TASK INPUT Block Start

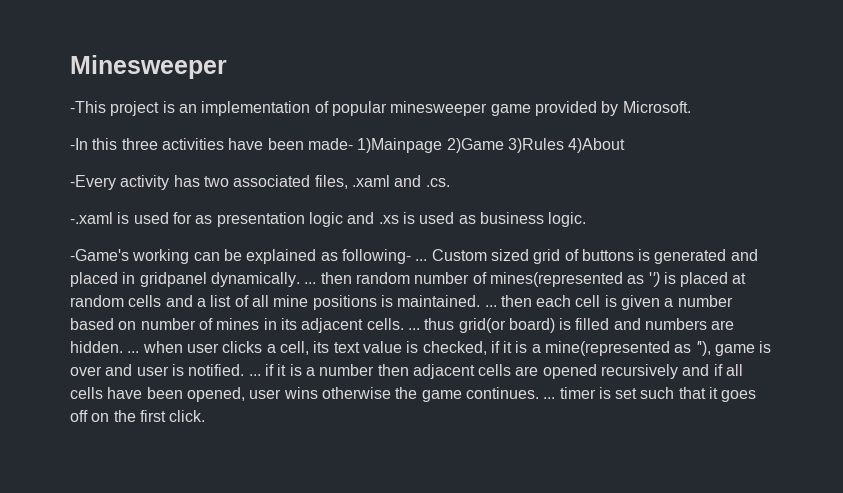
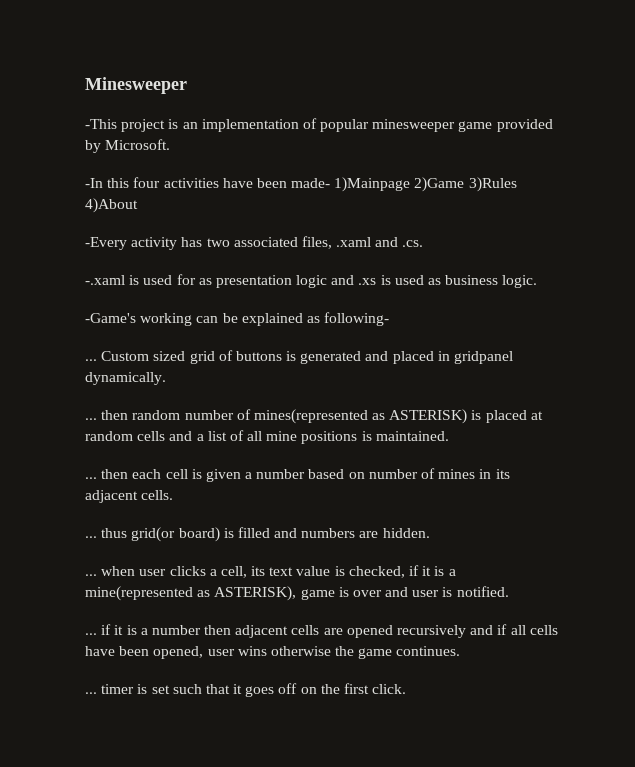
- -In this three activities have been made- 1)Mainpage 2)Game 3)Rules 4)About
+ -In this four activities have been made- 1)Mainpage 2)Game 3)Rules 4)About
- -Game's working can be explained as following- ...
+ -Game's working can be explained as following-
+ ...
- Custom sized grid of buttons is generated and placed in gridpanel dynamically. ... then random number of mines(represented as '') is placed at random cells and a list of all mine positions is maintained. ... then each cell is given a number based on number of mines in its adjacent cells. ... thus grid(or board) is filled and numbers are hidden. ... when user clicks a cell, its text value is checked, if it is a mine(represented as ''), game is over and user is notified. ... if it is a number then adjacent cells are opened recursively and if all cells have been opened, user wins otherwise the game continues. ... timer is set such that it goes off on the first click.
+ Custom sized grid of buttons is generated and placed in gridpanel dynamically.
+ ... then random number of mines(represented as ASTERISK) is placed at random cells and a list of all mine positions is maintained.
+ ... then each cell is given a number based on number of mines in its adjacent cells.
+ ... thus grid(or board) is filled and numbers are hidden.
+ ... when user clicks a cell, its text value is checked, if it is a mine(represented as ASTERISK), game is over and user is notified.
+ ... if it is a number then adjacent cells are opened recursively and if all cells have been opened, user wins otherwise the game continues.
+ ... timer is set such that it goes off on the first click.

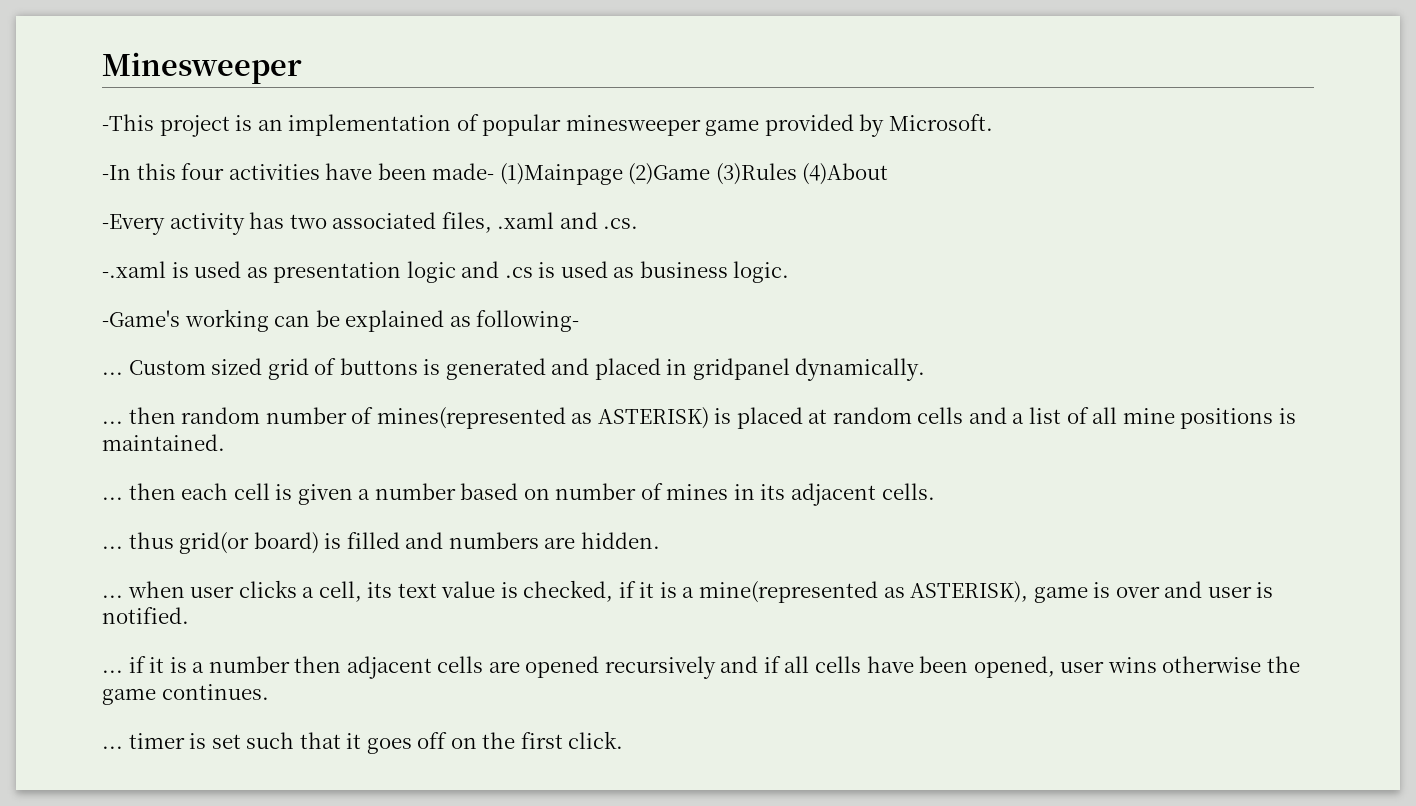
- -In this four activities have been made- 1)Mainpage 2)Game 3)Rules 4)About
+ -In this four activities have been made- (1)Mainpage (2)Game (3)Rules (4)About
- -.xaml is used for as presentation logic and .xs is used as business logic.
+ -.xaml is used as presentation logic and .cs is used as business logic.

TASK INPUT Block End

▶ _BRIEF_
Lines with "based" in the records above: copy every one of them.

▶ _RESULT_
- Custom sized grid of buttons is generated and placed in gridpanel dynamically. ... then random number of mines(represented as '') is placed at random cells and a list of all mine positions is maintained. ... then each cell is given a number based on number of mines in its adjacent cells. ... thus grid(or board) is filled and numbers are hidden. ... when user clicks a cell, its text value is checked, if it is a mine(represented as ''), game is over and user is notified. ... if it is a number then adjacent cells are opened recursively and if all cells have been opened, user wins otherwise the game continues. ... timer is set such that it goes off on the first click.
+ ... then each cell is given a number based on number of mines in its adjacent cells.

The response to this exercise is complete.